======== Recorded information

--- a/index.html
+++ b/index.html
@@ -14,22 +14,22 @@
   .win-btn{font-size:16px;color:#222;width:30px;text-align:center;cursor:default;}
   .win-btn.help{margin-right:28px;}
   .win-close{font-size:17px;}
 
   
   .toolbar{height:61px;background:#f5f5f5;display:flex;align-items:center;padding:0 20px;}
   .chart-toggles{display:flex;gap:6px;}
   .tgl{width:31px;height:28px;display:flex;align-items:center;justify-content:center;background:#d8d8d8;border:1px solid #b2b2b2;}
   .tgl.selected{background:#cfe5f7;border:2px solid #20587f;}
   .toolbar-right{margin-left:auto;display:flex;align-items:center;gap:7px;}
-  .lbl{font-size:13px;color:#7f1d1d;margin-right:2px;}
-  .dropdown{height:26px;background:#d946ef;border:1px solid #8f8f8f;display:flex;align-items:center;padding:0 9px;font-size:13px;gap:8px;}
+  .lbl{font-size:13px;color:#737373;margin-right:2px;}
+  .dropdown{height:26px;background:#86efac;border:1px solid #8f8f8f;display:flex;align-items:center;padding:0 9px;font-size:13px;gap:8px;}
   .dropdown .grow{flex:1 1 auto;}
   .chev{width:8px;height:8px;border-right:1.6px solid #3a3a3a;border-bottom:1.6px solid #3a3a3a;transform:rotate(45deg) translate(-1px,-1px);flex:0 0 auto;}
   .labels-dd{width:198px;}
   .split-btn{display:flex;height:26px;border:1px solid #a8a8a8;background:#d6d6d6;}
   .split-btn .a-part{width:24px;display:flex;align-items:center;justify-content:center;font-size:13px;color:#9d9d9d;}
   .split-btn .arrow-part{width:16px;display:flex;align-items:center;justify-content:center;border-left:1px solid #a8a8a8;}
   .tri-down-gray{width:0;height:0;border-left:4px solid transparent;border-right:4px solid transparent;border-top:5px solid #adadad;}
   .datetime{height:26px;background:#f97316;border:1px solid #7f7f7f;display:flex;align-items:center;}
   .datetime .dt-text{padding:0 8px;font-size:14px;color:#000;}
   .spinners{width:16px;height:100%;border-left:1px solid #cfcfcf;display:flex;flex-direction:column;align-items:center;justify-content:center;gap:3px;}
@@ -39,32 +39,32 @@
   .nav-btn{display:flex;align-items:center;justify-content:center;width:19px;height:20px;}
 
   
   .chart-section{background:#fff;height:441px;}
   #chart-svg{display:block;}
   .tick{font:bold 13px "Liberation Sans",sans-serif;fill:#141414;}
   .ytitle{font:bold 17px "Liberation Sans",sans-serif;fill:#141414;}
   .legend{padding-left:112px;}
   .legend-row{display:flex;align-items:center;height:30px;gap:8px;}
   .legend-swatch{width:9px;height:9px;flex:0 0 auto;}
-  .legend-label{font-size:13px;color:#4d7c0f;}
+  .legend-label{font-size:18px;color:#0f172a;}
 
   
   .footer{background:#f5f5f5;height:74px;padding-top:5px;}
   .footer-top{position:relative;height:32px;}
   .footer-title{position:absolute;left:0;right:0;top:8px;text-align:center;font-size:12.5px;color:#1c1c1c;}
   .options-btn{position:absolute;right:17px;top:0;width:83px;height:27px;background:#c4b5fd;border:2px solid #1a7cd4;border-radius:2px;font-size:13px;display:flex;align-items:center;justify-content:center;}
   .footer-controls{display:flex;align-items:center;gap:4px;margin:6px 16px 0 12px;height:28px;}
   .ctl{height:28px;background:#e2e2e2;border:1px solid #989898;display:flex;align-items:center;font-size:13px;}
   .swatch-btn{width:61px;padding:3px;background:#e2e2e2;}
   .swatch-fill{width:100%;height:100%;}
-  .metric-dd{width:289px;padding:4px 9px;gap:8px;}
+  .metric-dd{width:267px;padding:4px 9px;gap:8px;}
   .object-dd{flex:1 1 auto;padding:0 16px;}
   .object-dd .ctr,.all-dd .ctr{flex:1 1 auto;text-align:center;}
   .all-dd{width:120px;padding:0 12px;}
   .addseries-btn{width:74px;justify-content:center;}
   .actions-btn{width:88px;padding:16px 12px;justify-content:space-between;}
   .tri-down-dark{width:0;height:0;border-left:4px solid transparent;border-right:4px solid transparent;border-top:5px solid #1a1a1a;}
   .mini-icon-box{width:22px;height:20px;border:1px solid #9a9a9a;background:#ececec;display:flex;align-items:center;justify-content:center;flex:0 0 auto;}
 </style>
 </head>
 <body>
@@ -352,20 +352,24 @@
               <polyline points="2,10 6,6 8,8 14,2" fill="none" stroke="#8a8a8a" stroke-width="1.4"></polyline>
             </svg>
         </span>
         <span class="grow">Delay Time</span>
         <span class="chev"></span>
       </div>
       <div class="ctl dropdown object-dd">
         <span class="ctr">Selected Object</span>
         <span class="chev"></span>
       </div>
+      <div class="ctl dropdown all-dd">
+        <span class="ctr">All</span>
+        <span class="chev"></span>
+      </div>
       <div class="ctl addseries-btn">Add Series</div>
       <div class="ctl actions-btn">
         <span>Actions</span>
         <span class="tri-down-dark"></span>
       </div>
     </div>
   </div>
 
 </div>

================

▸ What the exercise asks
Your task is to repeat each of the records above exactly.

▸ Response below
--- a/index.html
+++ b/index.html
@@ -14,22 +14,22 @@
   .win-btn{font-size:16px;color:#222;width:30px;text-align:center;cursor:default;}
   .win-btn.help{margin-right:28px;}
   .win-close{font-size:17px;}
 
   
   .toolbar{height:61px;background:#f5f5f5;display:flex;align-items:center;padding:0 20px;}
   .chart-toggles{display:flex;gap:6px;}
   .tgl{width:31px;height:28px;display:flex;align-items:center;justify-content:center;background:#d8d8d8;border:1px solid #b2b2b2;}
   .tgl.selected{background:#cfe5f7;border:2px solid #20587f;}
   .toolbar-right{margin-left:auto;display:flex;align-items:center;gap:7px;}
-  .lbl{font-size:13px;color:#7f1d1d;margin-right:2px;}
-  .dropdown{height:26px;background:#d946ef;border:1px solid #8f8f8f;display:flex;align-items:center;padding:0 9px;font-size:13px;gap:8px;}
+  .lbl{font-size:13px;color:#737373;margin-right:2px;}
+  .dropdown{height:26px;background:#86efac;border:1px solid #8f8f8f;display:flex;align-items:center;padding:0 9px;font-size:13px;gap:8px;}
   .dropdown .grow{flex:1 1 auto;}
   .chev{width:8px;height:8px;border-right:1.6px solid #3a3a3a;border-bottom:1.6px solid #3a3a3a;transform:rotate(45deg) translate(-1px,-1px);flex:0 0 auto;}
   .labels-dd{width:198px;}
   .split-btn{display:flex;height:26px;border:1px solid #a8a8a8;background:#d6d6d6;}
   .split-btn .a-part{width:24px;display:flex;align-items:center;justify-content:center;font-size:13px;color:#9d9d9d;}
   .split-btn .arrow-part{width:16px;display:flex;align-items:center;justify-content:center;border-left:1px solid #a8a8a8;}
   .tri-down-gray{width:0;height:0;border-left:4px solid transparent;border-right:4px solid transparent;border-top:5px solid #adadad;}
   .datetime{height:26px;background:#f97316;border:1px solid #7f7f7f;display:flex;align-items:center;}
   .datetime .dt-text{padding:0 8px;font-size:14px;color:#000;}
   .spinners{width:16px;height:100%;border-left:1px solid #cfcfcf;display:flex;flex-direction:column;align-items:center;justify-content:center;gap:3px;}
@@ -39,32 +39,32 @@
   .nav-btn{display:flex;align-items:center;justify-content:center;width:19px;height:20px;}
 
   
   .chart-section{background:#fff;height:441px;}
   #chart-svg{display:block;}
   .tick{font:bold 13px "Liberation Sans",sans-serif;fill:#141414;}
   .ytitle{font:bold 17px "Liberation Sans",sans-serif;fill:#141414;}
   .legend{padding-left:112px;}
   .legend-row{display:flex;align-items:center;height:30px;gap:8px;}
   .legend-swatch{width:9px;height:9px;flex:0 0 auto;}
-  .legend-label{font-size:13px;color:#4d7c0f;}
+  .legend-label{font-size:18px;color:#0f172a;}
 
   
   .footer{background:#f5f5f5;height:74px;padding-top:5px;}
   .footer-top{position:relative;height:32px;}
   .footer-title{position:absolute;left:0;right:0;top:8px;text-align:center;font-size:12.5px;color:#1c1c1c;}
   .options-btn{position:absolute;right:17px;top:0;width:83px;height:27px;background:#c4b5fd;border:2px solid #1a7cd4;border-radius:2px;font-size:13px;display:flex;align-items:center;justify-content:center;}
   .footer-controls{display:flex;align-items:center;gap:4px;margin:6px 16px 0 12px;height:28px;}
   .ctl{height:28px;background:#e2e2e2;border:1px solid #989898;display:flex;align-items:center;font-size:13px;}
   .swatch-btn{width:61px;padding:3px;background:#e2e2e2;}
   .swatch-fill{width:100%;height:100%;}
-  .metric-dd{width:289px;padding:4px 9px;gap:8px;}
+  .metric-dd{width:267px;padding:4px 9px;gap:8px;}
   .object-dd{flex:1 1 auto;padding:0 16px;}
   .object-dd .ctr,.all-dd .ctr{flex:1 1 auto;text-align:center;}
   .all-dd{width:120px;padding:0 12px;}
   .addseries-btn{width:74px;justify-content:center;}
   .actions-btn{width:88px;padding:16px 12px;justify-content:space-between;}
   .tri-down-dark{width:0;height:0;border-left:4px solid transparent;border-right:4px solid transparent;border-top:5px solid #1a1a1a;}
   .mini-icon-box{width:22px;height:20px;border:1px solid #9a9a9a;background:#ececec;display:flex;align-items:center;justify-content:center;flex:0 0 auto;}
 </style>
 </head>
 <body>
@@ -352,20 +352,24 @@
               <polyline points="2,10 6,6 8,8 14,2" fill="none" stroke="#8a8a8a" stroke-width="1.4"></polyline>
             </svg>
         </span>
         <span class="grow">Delay Time</span>
         <span class="chev"></span>
       </div>
       <div class="ctl dropdown object-dd">
         <span class="ctr">Selected Object</span>
         <span class="chev"></span>
       </div>
+      <div class="ctl dropdown all-dd">
+        <span class="ctr">All</span>
+        <span class="chev"></span>
+      </div>
       <div class="ctl addseries-btn">Add Series</div>
       <div class="ctl actions-btn">
         <span>Actions</span>
         <span class="tri-down-dark"></span>
       </div>
     </div>
   </div>
 
 </div>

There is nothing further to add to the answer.